Over the next 12 to 18 months, every Sonoma Valley Unified School District campus will get a new “monument” sign out front, as well as interior signage that coordinates with the others campuses and the district as a whole.

SVUSD Superintendent Louann Carlomagno explained that the goal is to update and unify school signs that have hit or are nearing their lifespan, while taking a first step toward improving the curb appeal of the school campuses.

“Some are almost 30 years old,” Carlomagno said. “And this opportunity to sign all schools in one project not only refreshes each school’s entry identity, but allows the creation of a single design approach to tie together the schools in the district, and relate them to the Sonoma Valley environment.”

Funds for the signs are allocated from 2010’s Measure H, as part of the larger school frontage improvement projects in the master plan. The cost of the signage program was not available as of press time.

The school district has commissioned full-size mock ups of the sign designs, which will be installed on three campuses for internal study beginning today, May 23 at both Sonoma Valley High and Flowery Elementary schools. The high school mockup will be moved for study at Altimira Middle School on May 25 and 26.

To conserve costs, the SVHS mockups for size and placement will double for the Altimira study (therefore, the mockup at Altimira will briefly read “Sonoma Valley High School”). Flowery’s mockup will be a compact vertical design that is planned for all campuses.

Dimensions will be finalized in the full-size mockup study next week, but the two long horizontal monuments planned for the lengthy frontages of SVHS and Altimira are expected to be 17 to 22 feet long. The vertical signs at the other school entries will be around six feet high.

The purpose of the mock ups is for internal review, to finalize placement and scale decisions for final construction drawings, said designer and district parent Lori Winter, who has been involved with the project since its inception last year.

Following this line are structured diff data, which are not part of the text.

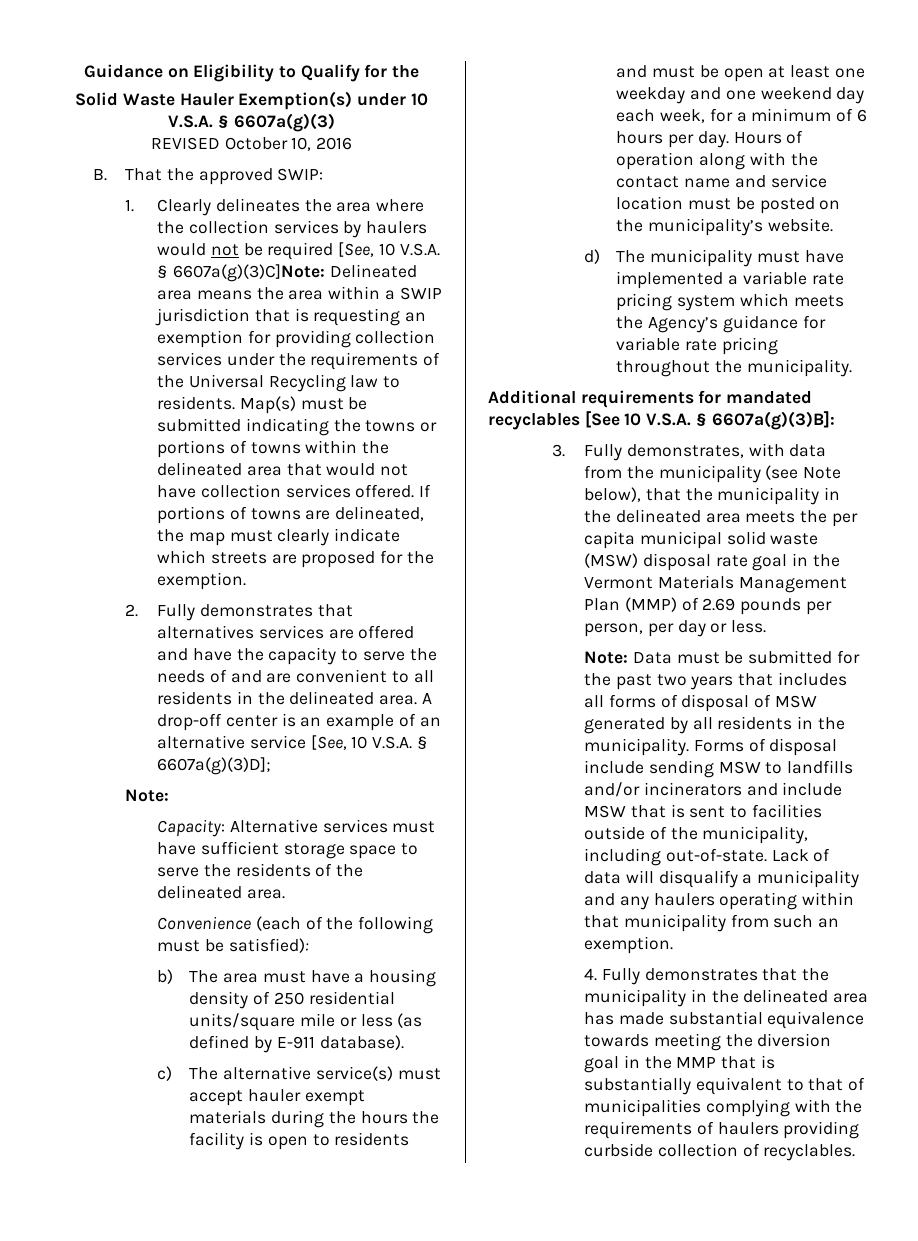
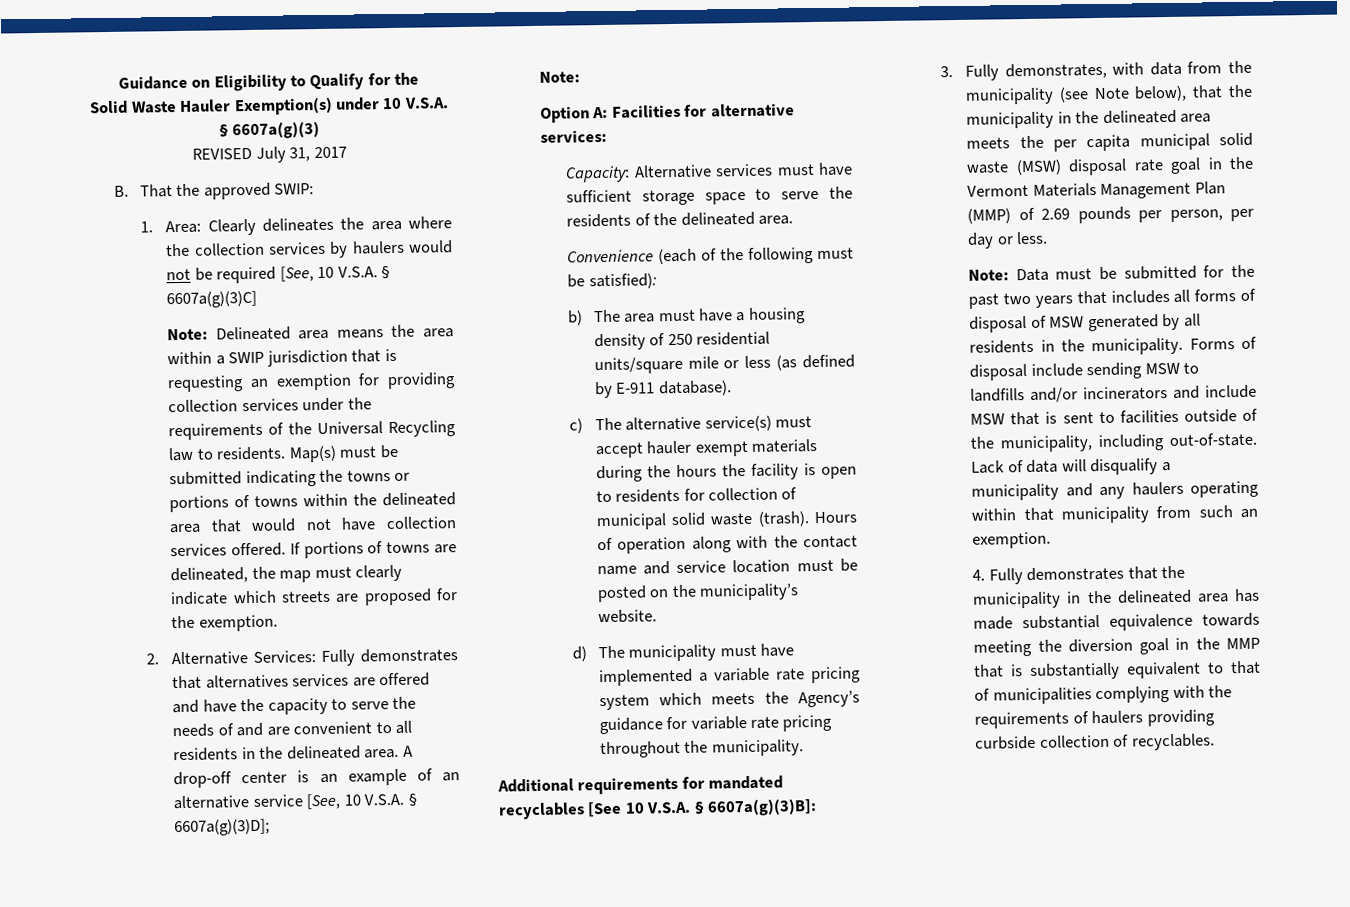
- REVISED October 10, 2016
+ REVISED July 31, 2017
- 1. Clearly delineates the area where the collection services by haulers would not be required [See, 10 V.S.A. § 6607a(g)(3)C]Note: Delineated area means the area within a SWIP jurisdiction that is requesting an exemption for providing collection services under the requirements of the Universal Recycling law to residents.
+ 1. Area: Clearly delineates the area where the collection services by haulers would not be required [See, 10 V.S.A. § 6607a(g)(3)C]
+ Note: Delineated area means the area within a SWIP jurisdiction that is requesting an exemption for providing collection services under the requirements of the Universal Recycling law to residents.
- 2. Fully demonstrates that alternatives services are offered and have the capacity to serve the needs of and are convenient to all residents in the delineated area.
+ 2. Alternative Services: Fully demonstrates that alternatives services are offered and have the capacity to serve the needs of and are convenient to all residents in the delineated area.
+ Option A: Facilities for alternative services:
- c) The alternative service(s) must accept hauler exempt materials during the hours the facility is open to residents and must be open at least one weekday and one weekend day each week, for a minimum of 6 hours per day.
+ c) The alternative service(s) must accept hauler exempt materials during the hours the facility is open to residents for collection of municipal solid waste (trash).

The sign program covers all schools in the district, including the charters and Creekside High School.

Flowery and Altimira will be the first schools to receive their new signs, as the installation will coincide with upcoming frontage improvements at those campuses. The rest of the monuments will be implemented over time, in concert with each school’s site improvements at their frontage, as scheduled by the district.

The new wall-mounted signs do not need to wait for frontage work, and will be installed in the coming months.

The first phase of developing the new, coordinated identity sign program began mid-2015 – that’s when Winter, of Explore Creative, was retained to survey all existing school identity signs (free-standing as well as wall-mounted), and present recommendations for improvements.

Community meetings, facilities meetings, board presentation and discussions with the architect and project managers have been ongoing since last October. Community members were invited to attend a work session at the district office in February, and some edits to the original design came out of their suggestions. The school principals were presented to during one of their scheduled principals meetings.

A progress update will be presented at the June 6 school board meeting, and construction drawings will then be sent out for public bid.